Raw data
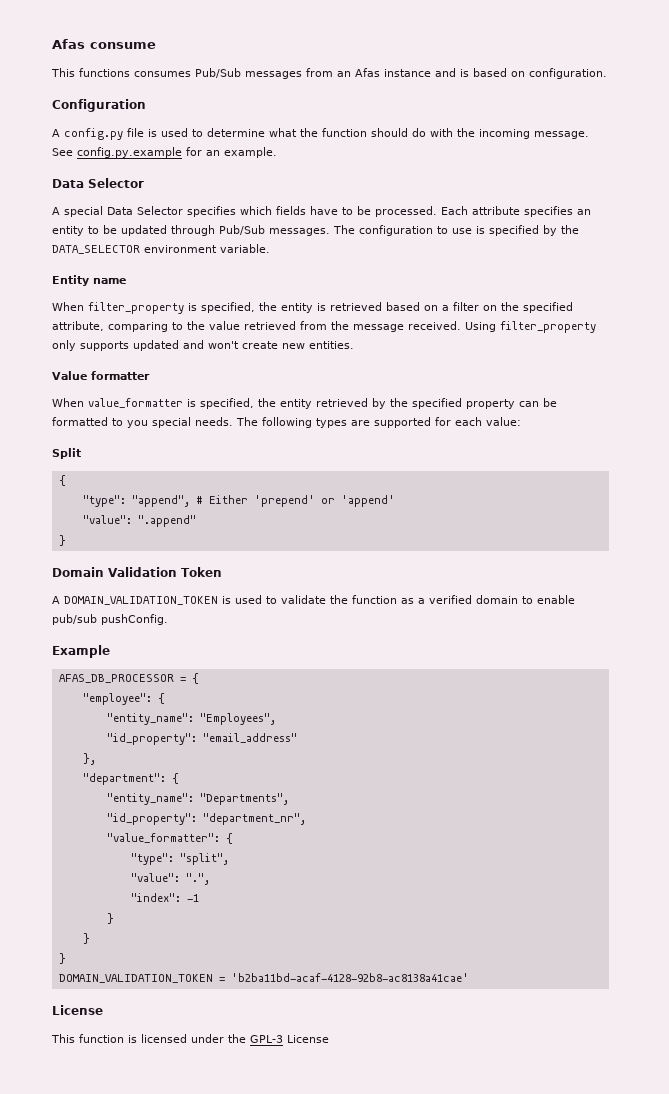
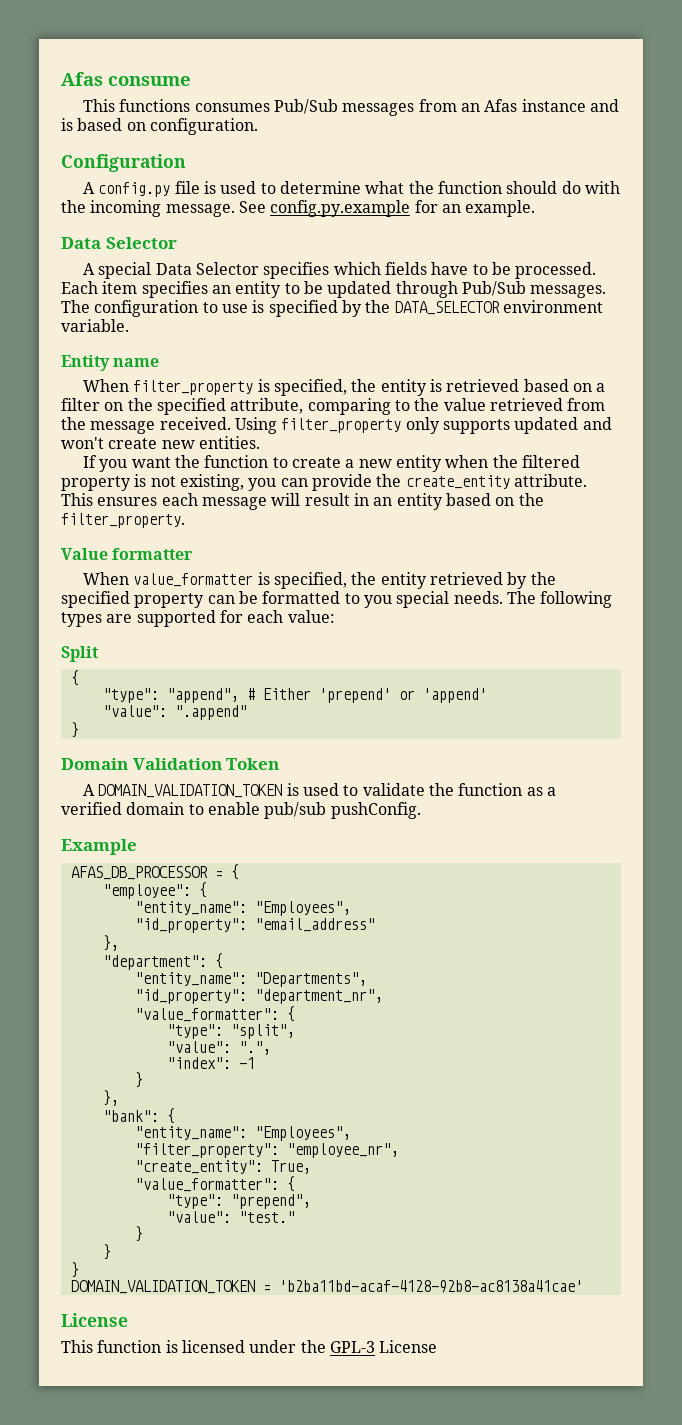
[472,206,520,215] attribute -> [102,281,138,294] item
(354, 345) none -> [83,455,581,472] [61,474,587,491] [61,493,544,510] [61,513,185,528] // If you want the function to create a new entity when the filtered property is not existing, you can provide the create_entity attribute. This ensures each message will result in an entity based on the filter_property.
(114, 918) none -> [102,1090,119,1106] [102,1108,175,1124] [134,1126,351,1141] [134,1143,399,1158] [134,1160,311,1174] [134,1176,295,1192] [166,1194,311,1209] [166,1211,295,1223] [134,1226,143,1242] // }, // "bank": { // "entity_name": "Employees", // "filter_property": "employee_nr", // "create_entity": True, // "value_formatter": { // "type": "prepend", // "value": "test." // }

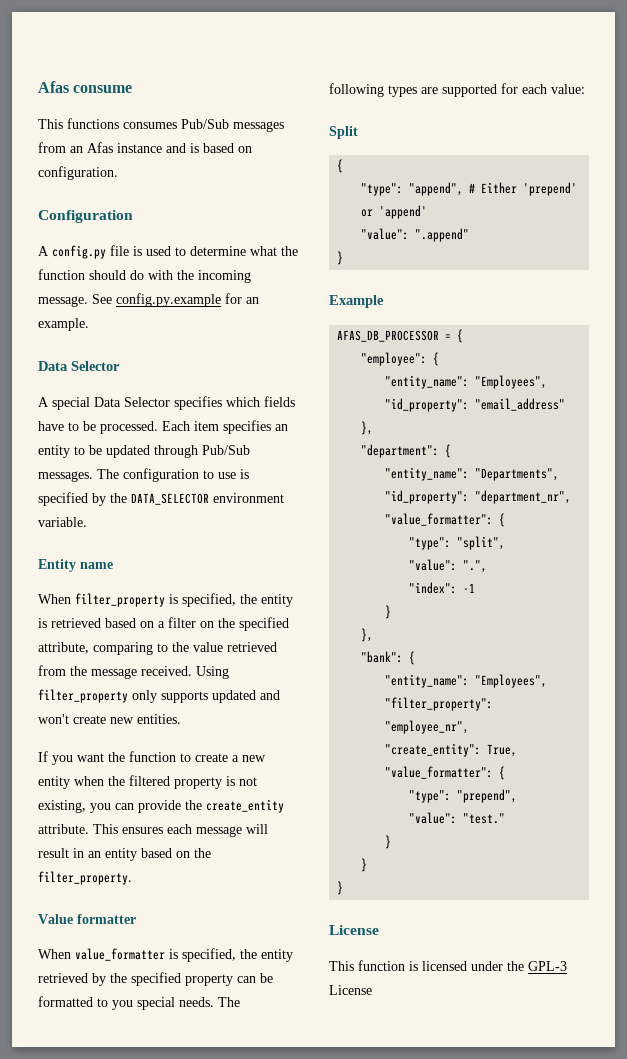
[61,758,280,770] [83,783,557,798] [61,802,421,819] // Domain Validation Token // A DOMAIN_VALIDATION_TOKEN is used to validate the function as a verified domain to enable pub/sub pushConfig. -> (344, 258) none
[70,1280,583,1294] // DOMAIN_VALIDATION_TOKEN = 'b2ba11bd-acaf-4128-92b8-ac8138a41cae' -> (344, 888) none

Work instructions
Please give the records above again exactly as they stand, with no pictures.

Completed task
[472,206,520,215] attribute -> [102,281,138,294] item
(354, 345) none -> [83,455,581,472] [61,474,587,491] [61,493,544,510] [61,513,185,528] // If you want the function to create a new entity when the filtered property is not existing, you can provide the create_entity attribute. This ensures each message will result in an entity based on the filter_property.
(114, 918) none -> [102,1090,119,1106] [102,1108,175,1124] [134,1126,351,1141] [134,1143,399,1158] [134,1160,311,1174] [134,1176,295,1192] [166,1194,311,1209] [166,1211,295,1223] [134,1226,143,1242] // }, // "bank": { // "entity_name": "Employees", // "filter_property": "employee_nr", // "create_entity": True, // "value_formatter": { // "type": "prepend", // "value": "test." // }

[61,758,280,770] [83,783,557,798] [61,802,421,819] // Domain Validation Token // A DOMAIN_VALIDATION_TOKEN is used to validate the function as a verified domain to enable pub/sub pushConfig. -> (344, 258) none
[70,1280,583,1294] // DOMAIN_VALIDATION_TOKEN = 'b2ba11bd-acaf-4128-92b8-ac8138a41cae' -> (344, 888) none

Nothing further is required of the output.